What are you thinking about on this #EarthDay? What do you want to see?
“It’s not necessarily that there is a ‘black ecology’ and ‘white ecology’…It’s just that our lived experiences with environment are different. White people bring their experience to the discussion — that’s why they focus on the birds, trees, plants, and animals, because they don’t have the experience of being barred from parks and beaches. It’s just a different frame. But overall, we want the same thing: safe places to live, work and play, clean spaces and sustainable, long-lasting communities.” –sociologist Dorceta Taylor
💸 Living wages, living planet
Join social justice groups on the UMN campus for an Earth Day rally today from 2:30-4pm at Northrop.
“We have lived our lives by the assumption that what was good for us would be good for the world. We have been wrong. We must change our lives so that it will be possible to live by the contrary assumption, that what is good for the world will be good for us. And that requires that we make the effort to know the world and learn what is good for it.” –poet Wendell Berry
We are a part of nature today. Even in our skyscraping cities, controlling our metal machines, terraforming the planet. How do we return to a culture of reciprocity with the land, instead of a culture of ownership and abuse? Many forces have come together to disconnect us from nature and each other, especially the economic forces of racialized extractive capitalism and manifest destiny. Why? Being connected to the earth is liberating. It brings us together with other living beings, and has physical, psychological, and emotional health benefits. You don’t even have to go outside to appreciate the planet. As a student of labor, the environment, media and culture, I find hope and purpose in anything that celebrates kinship as an antidote to the destruction of capitalism.

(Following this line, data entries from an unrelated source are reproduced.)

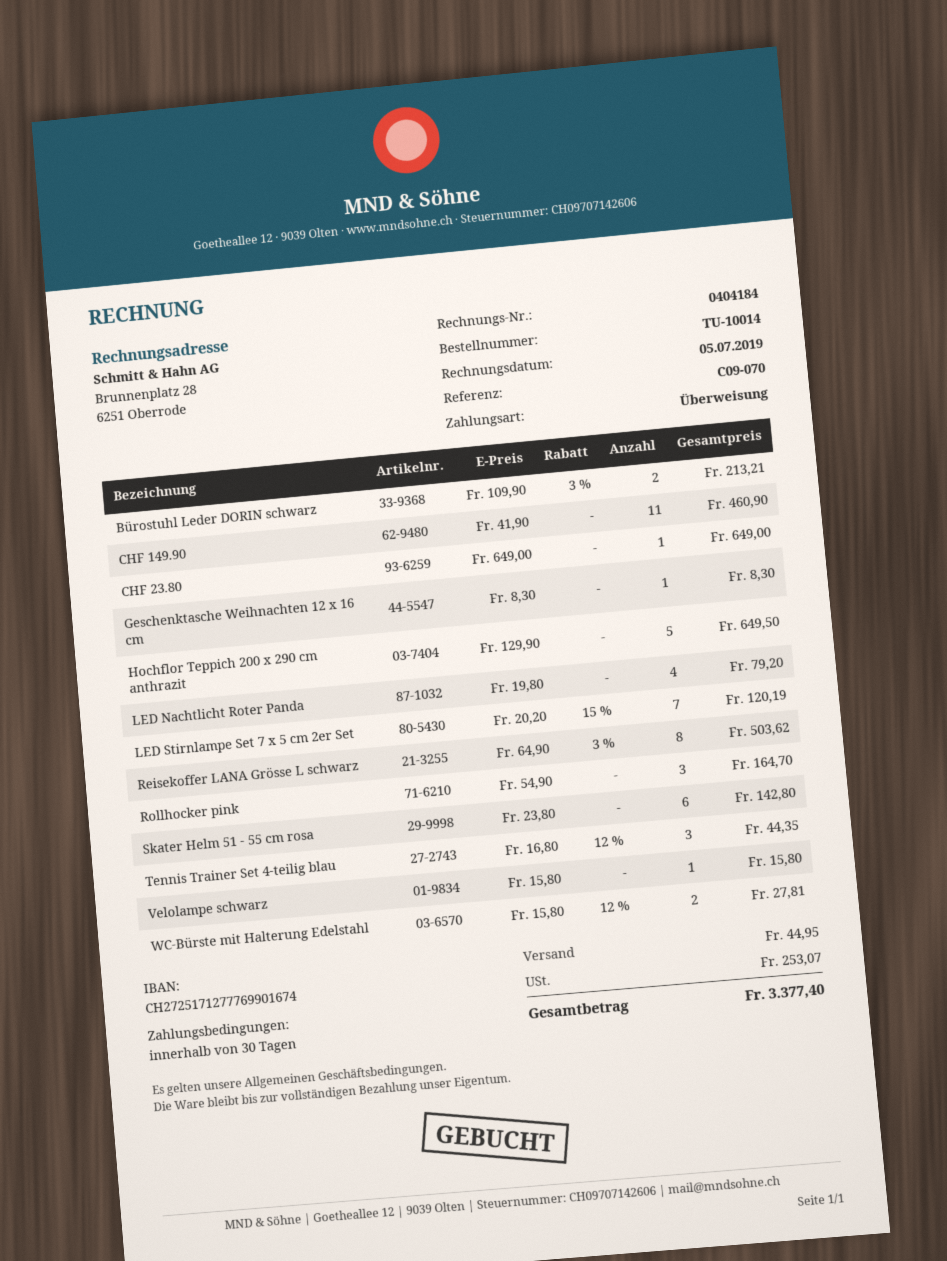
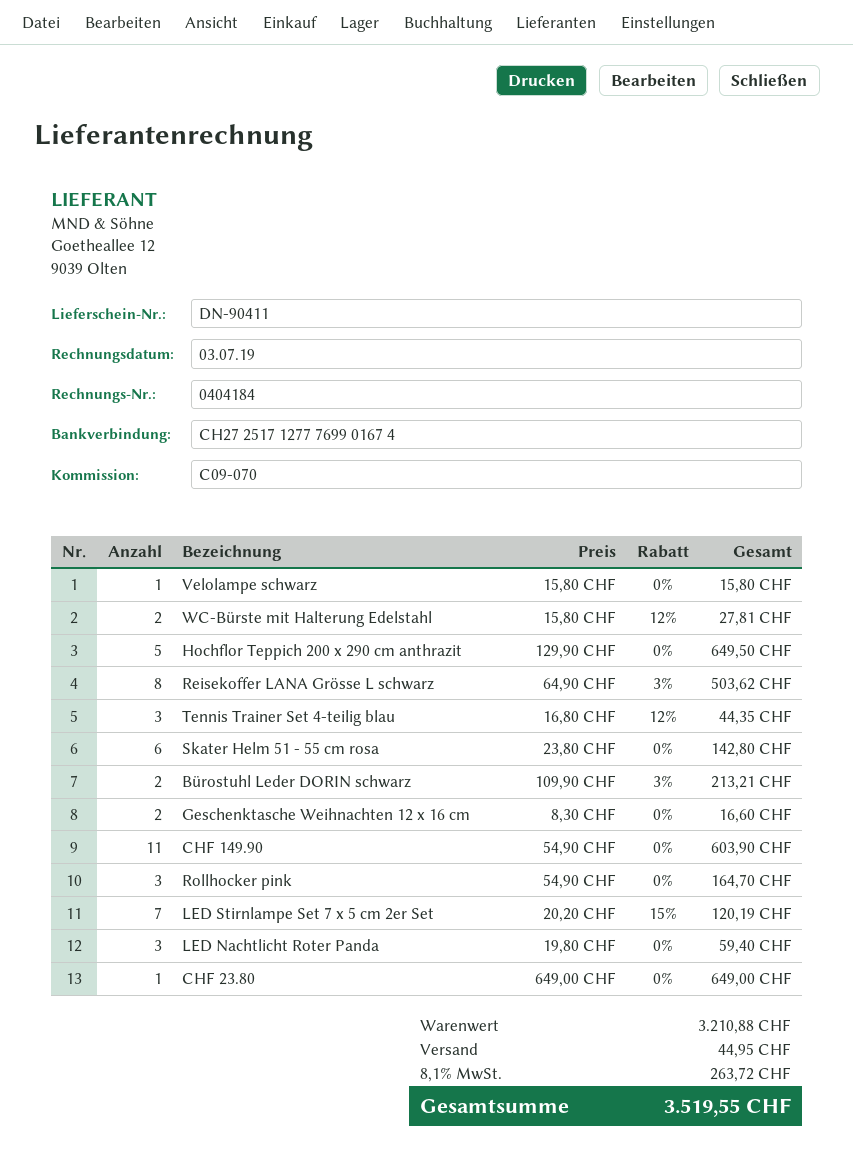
invoice date: 2019-07-05 -> 2019-07-03
CHF 149.90: 11 x 41.90 = 460.90 -> 11 x 54.90 = 603.90
Geschenktasche Weihnachten 12 x 16 cm: 1 x 8.30 = 8.30 -> 2 x 8.30 = 16.60
LED Nachtlicht Roter Panda: 4 x 19.80 = 79.20 -> 3 x 19.80 = 59.40
tax: 253.07 -> 263.72
total: 3377.40 -> 3519.55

🎵 The rhythm of the universe
This phenomenal poem by Marissa Davis was turned into a song by Toshi Reagon and animated by Lottie Kingslake.
🌳 Where are your roots?
This art piece, titled “Hold” by Alonso Sierralta from 2020, is installed in the sculpture garden at the Anderson Center in Red Wing, MN. It makes me think about our relationship to the natural world, how physical roots hold the land which holds us, and how emotional roots hold us together in community. We’ve replaced generous plant life with cold metal structures.
🌱 Justice for agricultural workers
Isaias Hernandez (@QueerBrownVegan) creates friendly and approachable eco-educational content on YouTube and Instagram, centering a working audience, animal beings, and the land in discussions on sustainability and advocacy.

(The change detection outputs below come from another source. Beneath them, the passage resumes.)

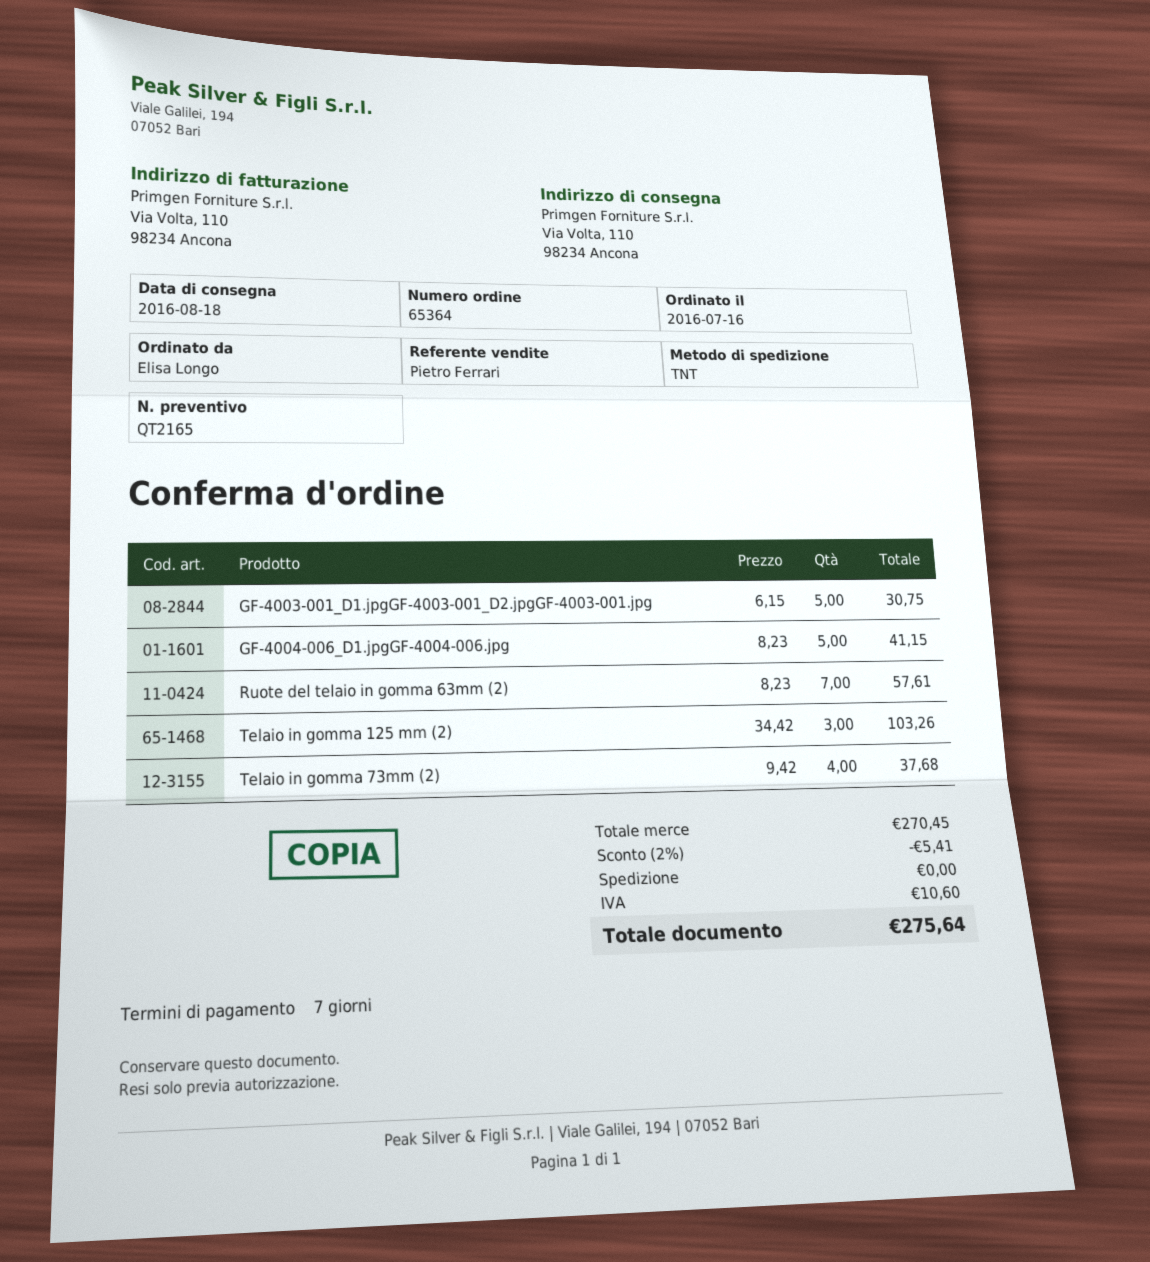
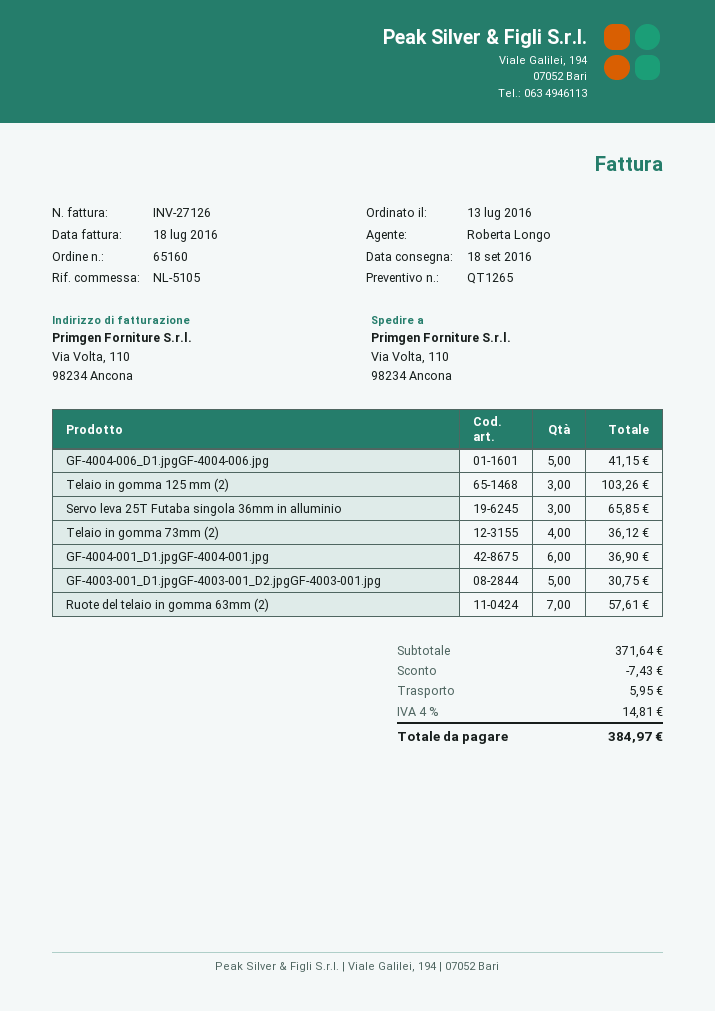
quote number: QT2165 -> QT1265
order number: 65364 -> 65160
order date: 2016-07-16 -> 2016-07-13
delivery date: 2016-08-18 -> 2016-09-18
sales rep: Pietro Ferrari -> Roberta Longo
Telaio in gomma 73mm (2): 4 for 37.68 -> 4 for 36.12
Servo leva 25T Futaba singola 36mm in alluminio: none -> 3 for 65.85
GF-4004-001_D1.jpgGF-4004-001.jpg: none -> 6 for 36.90
subtotal: 270.45 -> 371.64
discount: 5.41 -> 7.43
shipping: 0.00 -> 5.95
tax: 10.60 -> 14.81
total: 275.64 -> 384.97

🌍 Environmental justice is for everyone
This Intersectional Environmentalist video details historical narratives within the environmental movement that have been whitewashed and overlooked.

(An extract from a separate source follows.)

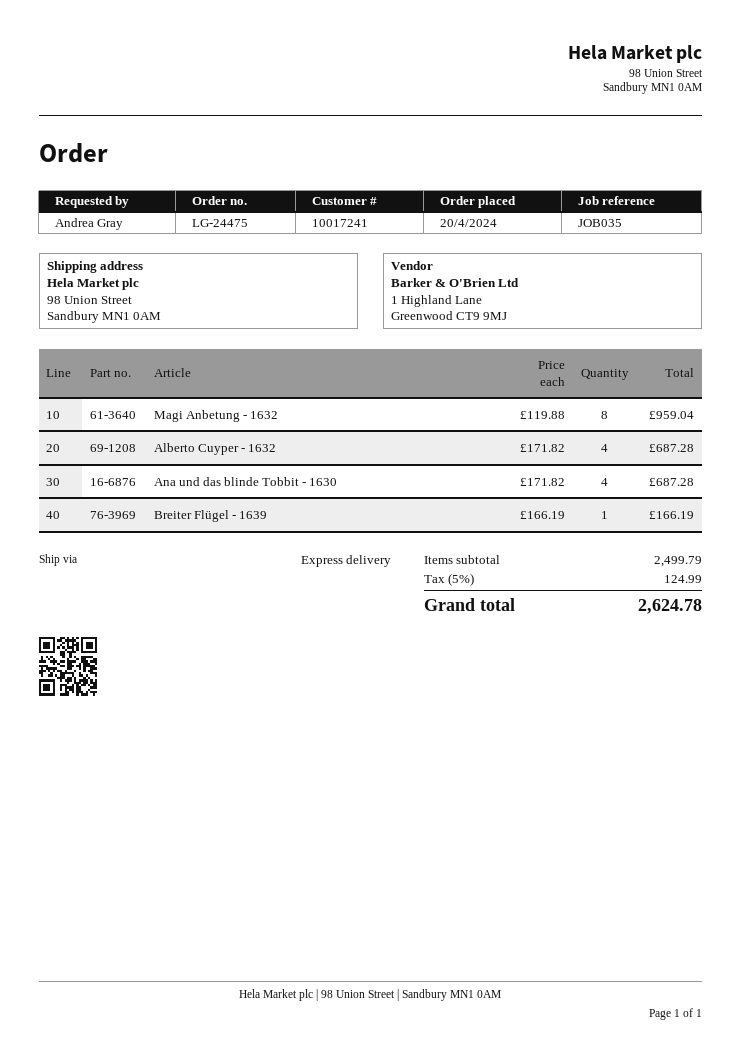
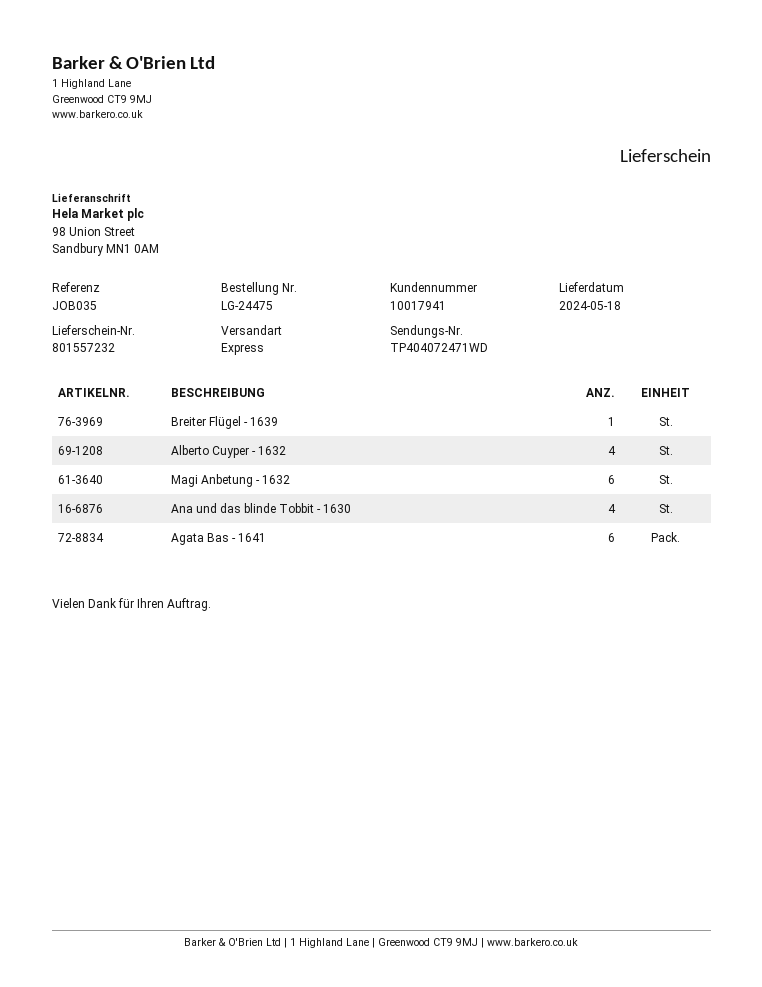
customer number: 10017241 -> 10017941
Magi Anbetung - 1632: 8 -> 6
Agata Bas - 1641: none -> 6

✊ Learn about your rights at work with the Labor Education Service!
This class is for all workers (union and unrepresented), and covers topics like the basic rights of labor and employment law; organizations that support workers; gig workers’ rights; and staying safe at work during the pandemic.
It’s free, but registration is required. Sign up here.
🚞 The union train is coming to Amazon
Sarah Lazare (@sarahlazare) from In These Times interviewed two Amazon workers, Justine Medina and Tristan Dutchin, about the strategies they used in fighting against Amazon’s union busting, including worker education!
🎧 Listen: Tristan’s cover of a classic union song. Resistance comes in many forms, our favorite being art!
Planet care is community care is self care. We are each other’s harvest.